▸ **MATERIAL FOR THE TASK**:
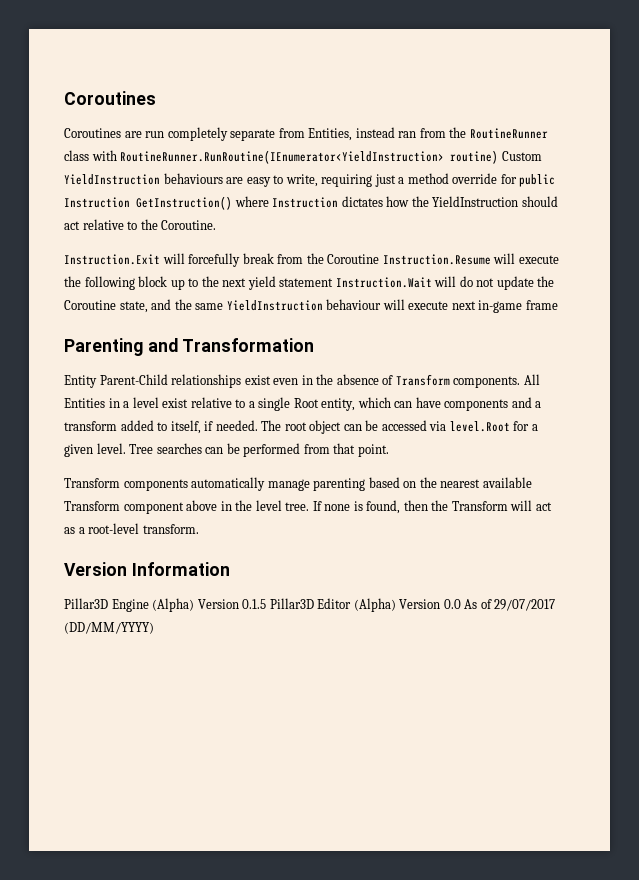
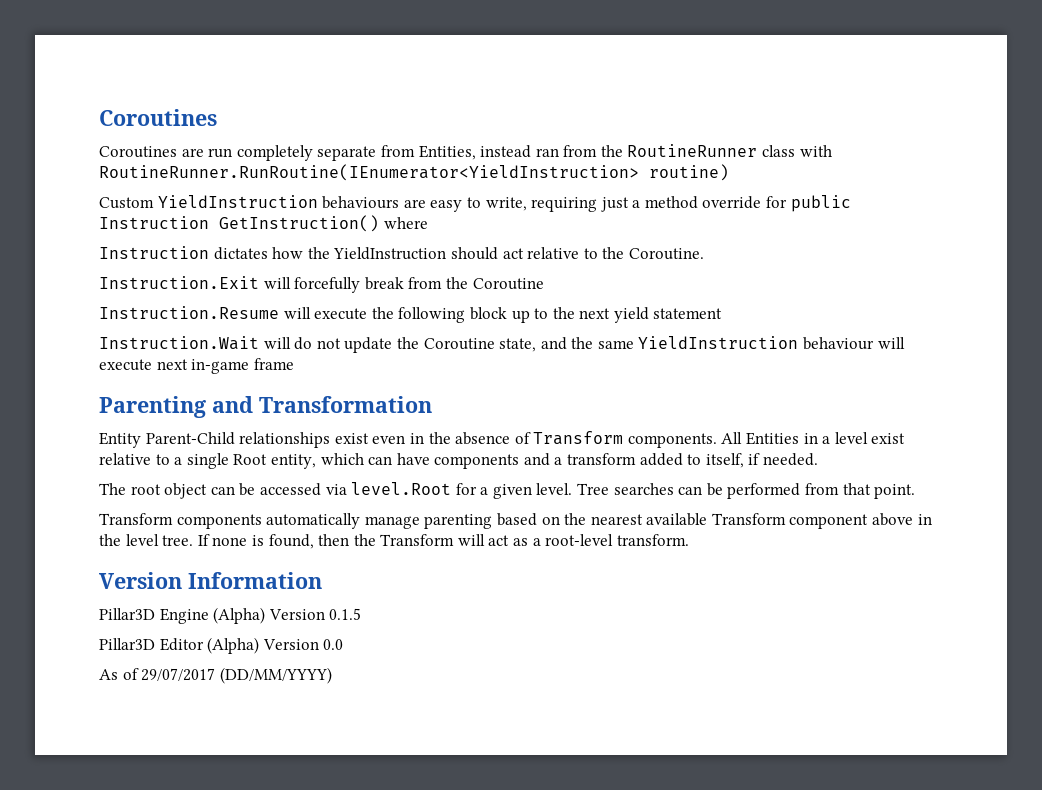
(499, 157) none -> (729, 172) //
(269, 201) none -> (428, 223) //
(380, 259) none -> (544, 284) //
(334, 282) none -> (723, 313) //
(258, 425) none -> (819, 459) //
(267, 604) none -> (362, 614) //
(461, 604) none -> (344, 644) //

▸ **YOUR OBJECTIVE**: Leave the images out and print each entry exactly.

▸ **TASK ANSWER**:
(499, 157) none -> (729, 172) //
(269, 201) none -> (428, 223) //
(380, 259) none -> (544, 284) //
(334, 282) none -> (723, 313) //
(258, 425) none -> (819, 459) //
(267, 604) none -> (362, 614) //
(461, 604) none -> (344, 644) //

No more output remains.